CHRISTOPHER MARLOWE, Hero and leander
Kit and Amaranth strolled together through the airy corridors of the Mebd’s palace, her coils dragging behind like the train of a queen. He walked with a flute in his hands, practicing the fingerings, keeping the lamia on his left side where he could see her hair writhing.
“You should make a start on your cloak, she said. I would help you sew the patches.” He wondered how she spoke so clearly, when her forked tongue flickered with every breath.
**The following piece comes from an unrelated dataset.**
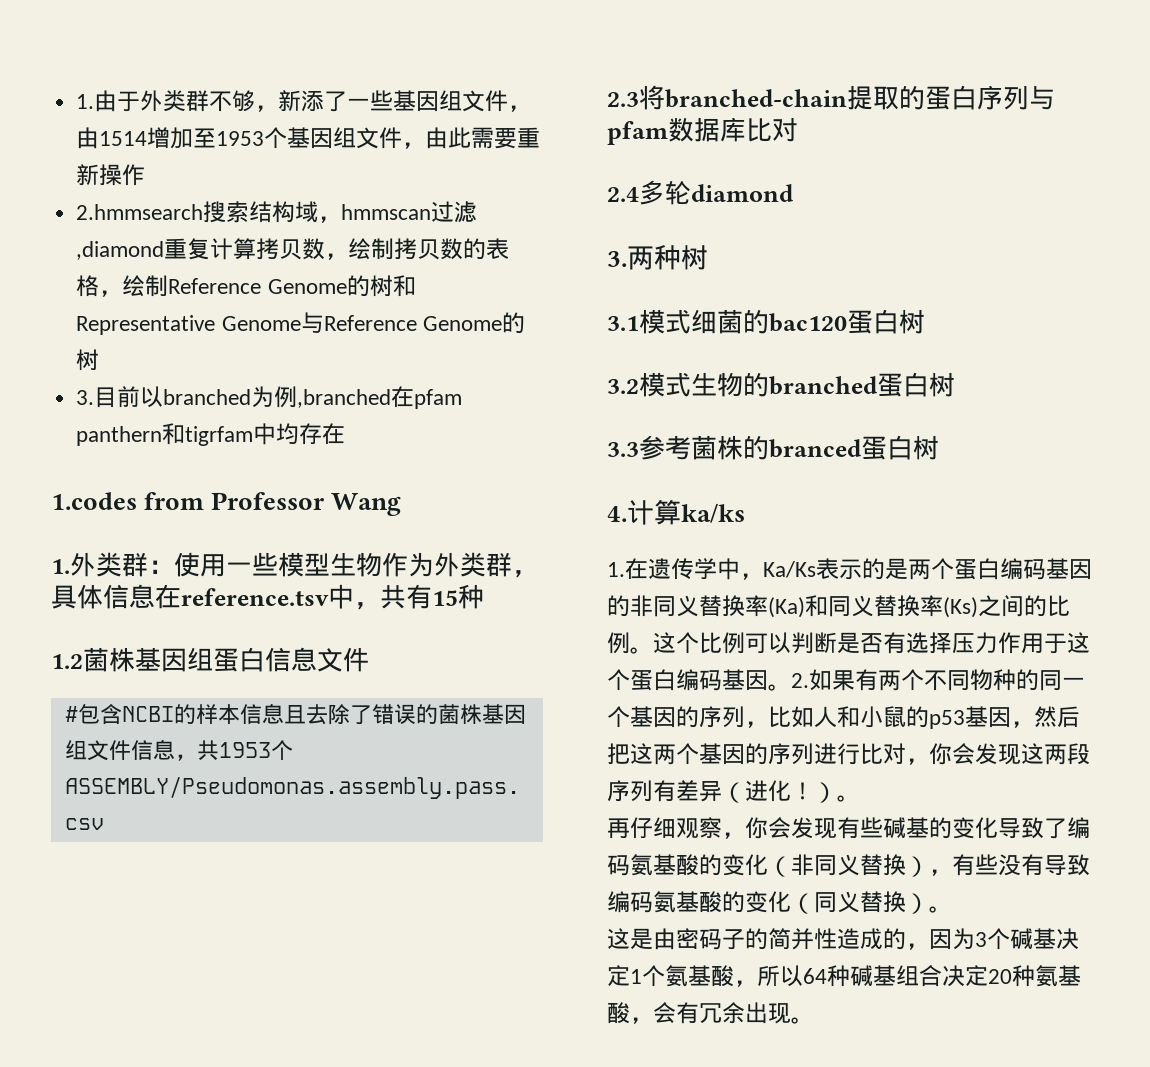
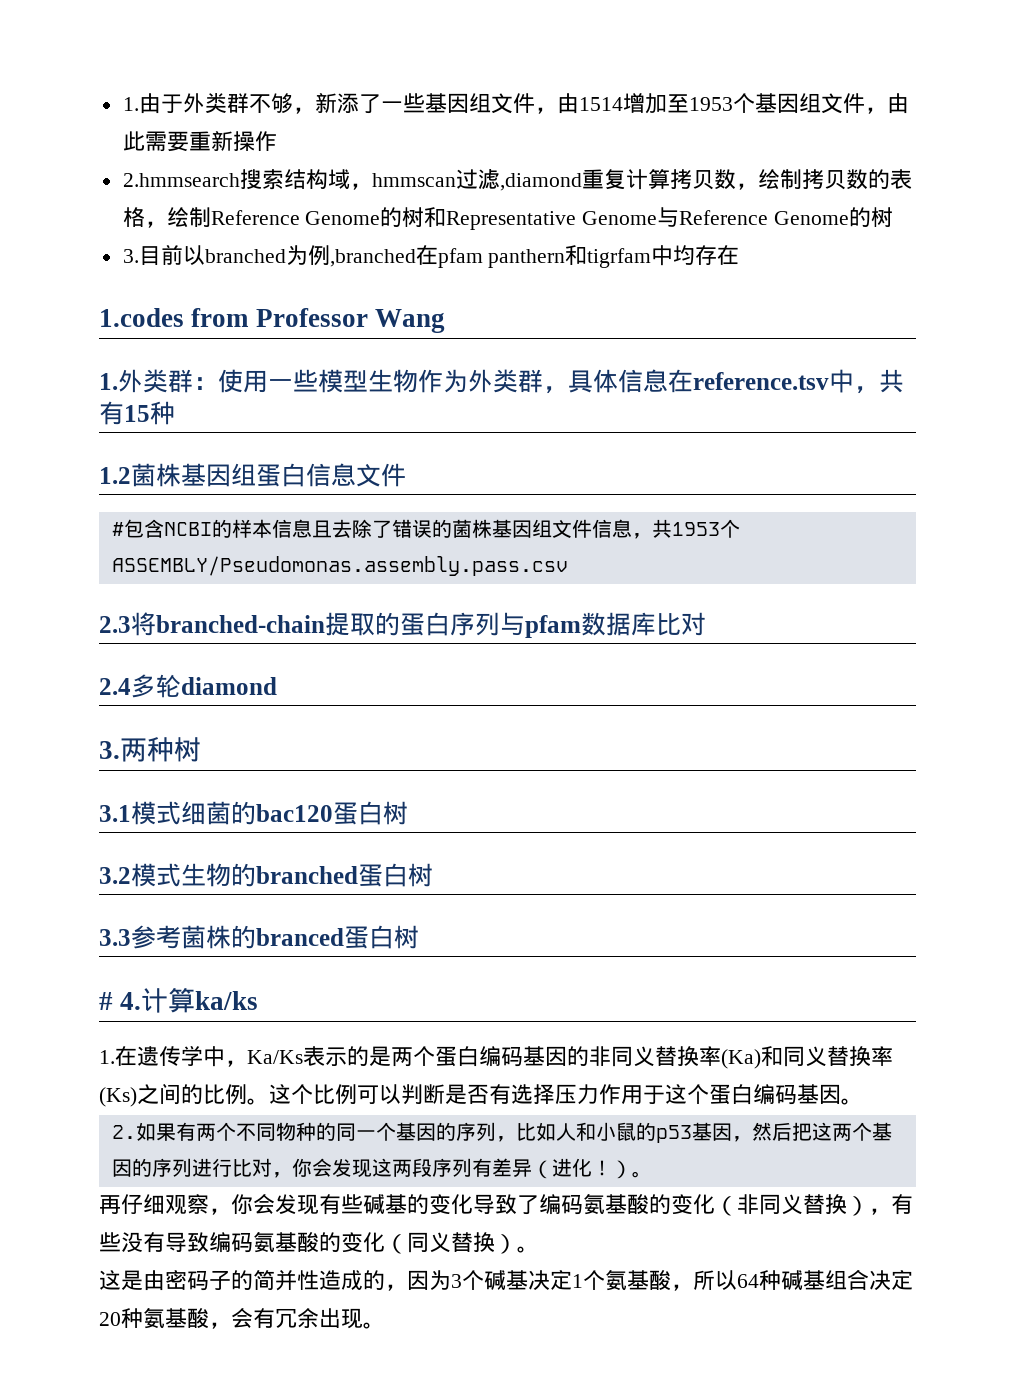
(939, 447) none -> [99,992,113,1010] #
(791, 687) none -> (863, 1101) //

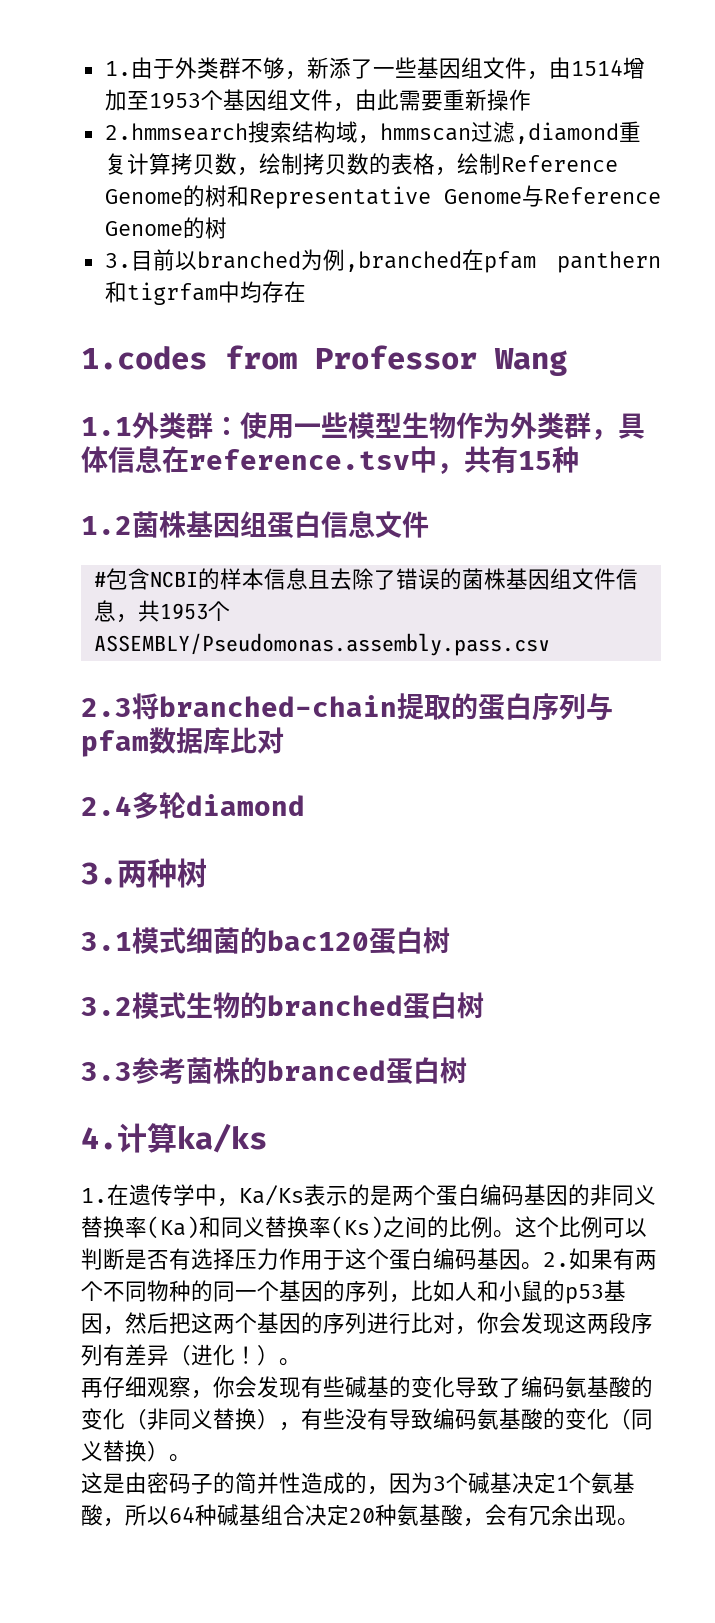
[99,373,118,390] 1. -> [81,417,132,436] 1.1
[99,992,113,1010] # -> (467, 1070) none
(863, 1101) // -> (543, 1266) none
Magic and more magic.
“Cairbre says I must stitch them myself. Tis part ofthe protection.”
“Then I will teach you to sew.” Lightly scaled fingers demonstrated a minnowlike dart. Kit frowned, not looking up. “I am,” he said with asperity, “a cobbler’s son. I can handle a needle very well indeed.”
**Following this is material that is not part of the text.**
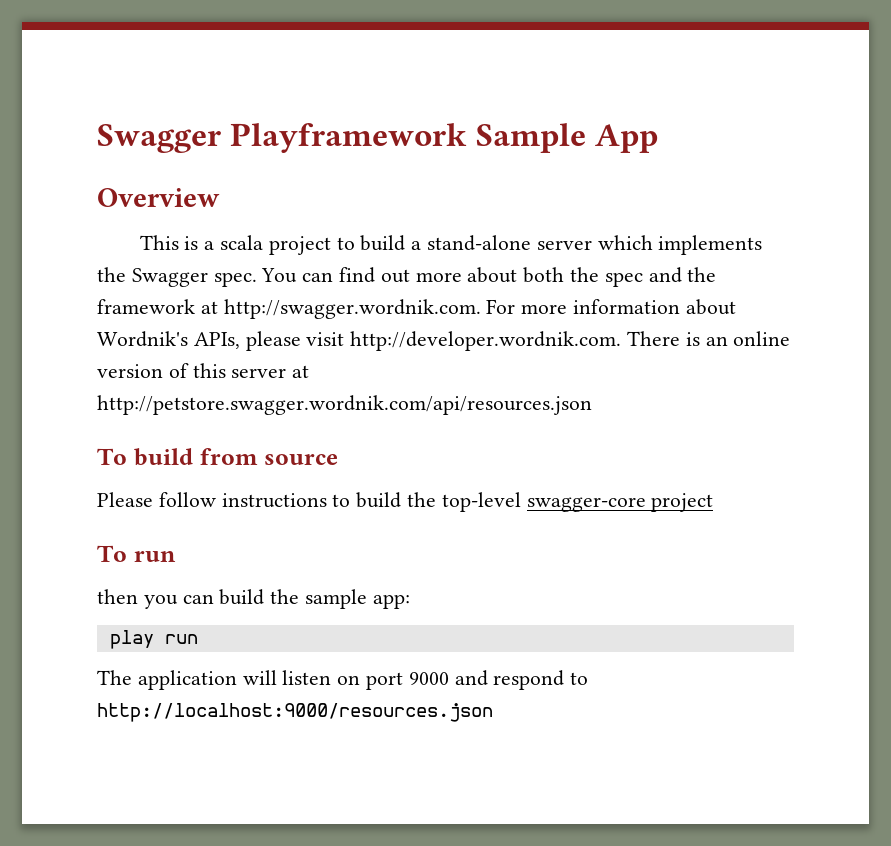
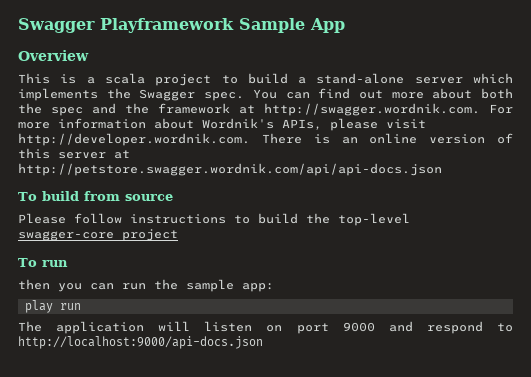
[97,395,592,415] http://petstore.swagger.wordnik.com/api/resources.json -> [18,163,442,176] http://petstore.swagger.wordnik.com/api/api-docs.json
[219,589,265,605] build -> [122,283,146,290] run
[97,703,493,722] http://localhost:9000/resources.json -> [18,336,263,349] http://localhost:9000/api-docs.json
“So I’ve heard rumored.” She laughed when he shook his head. “Tell me of this protection. I haven’t heard the tale.”
“The Queen’s Bard wants me for an apprentice, I think. A true one, and not a hanger-on. It seems to involve rather a lot of memorizing antique ballads. They were great memorizers of all things, the Druids. They would have gotten along well with my latin tutor. I wonder if the Druids also believed in the recollective power of birchings.” He slid the flute into its case on his hip opposite the rapier, and stretched his fingers one against the other. “I am restless, lady Amaranth.”
“You have seemed less anguished of late, Sir Poet.”
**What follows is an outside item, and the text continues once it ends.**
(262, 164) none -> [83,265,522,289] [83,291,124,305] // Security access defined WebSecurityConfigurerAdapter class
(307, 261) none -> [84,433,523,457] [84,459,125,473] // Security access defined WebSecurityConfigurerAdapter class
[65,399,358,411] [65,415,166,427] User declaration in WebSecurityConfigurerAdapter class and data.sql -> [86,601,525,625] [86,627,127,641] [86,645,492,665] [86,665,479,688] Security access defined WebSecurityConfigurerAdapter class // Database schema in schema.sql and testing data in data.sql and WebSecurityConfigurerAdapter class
“I have. I am busy playing the student again, and making poems to please the Mebd. Morgan leaves me alone, more or less. Is pleasant when I report to her, and gives me no hint to what use she puts mine information, or if it is of use at all. Will not answer my questions about Murchaud, and neither will the Queen. And there is no news from England.”
“leave it, Christofer. England is done with thee, and thee with she. How is it that writing for royals is not so rewarding as the bloody rush of the common stage?”
“I should be writing,” he said, aware as he spoke that Amaranth’s last few comments had fallen into silence unanswered, and he could not recall them.
“Ah,” she said. Something in her cool, melodious voice caught him; he turned to study her eyes.
“Such a lovely man,” she said, stroking his cheek. Her fingers felt like cool leather, the scales catching his rough-shaven cheek. “Pity about your scars.”
“There’s nothing to be done for it,” he said. “Many a man’s survived worse than half a blinding, and to more sorrow.”
“What would you do for your sight returned?” she asked, as if idly.
“Can you do such a thing?” She shook her head. “There might be those that could. It’s in the songs: If I had known, Tamlin, that for a lady you would leave, I would have taken your eyes and put in dew from a tree.”
“I do not know that song. Cairbre has not taught it me.”
“We do not sing it here.” She smiled, a curve of bloodless lips.
His footsteps padded beside the rustle of her belly sliding on stone. “It has not been written yet. And what would you write, if you were writing?”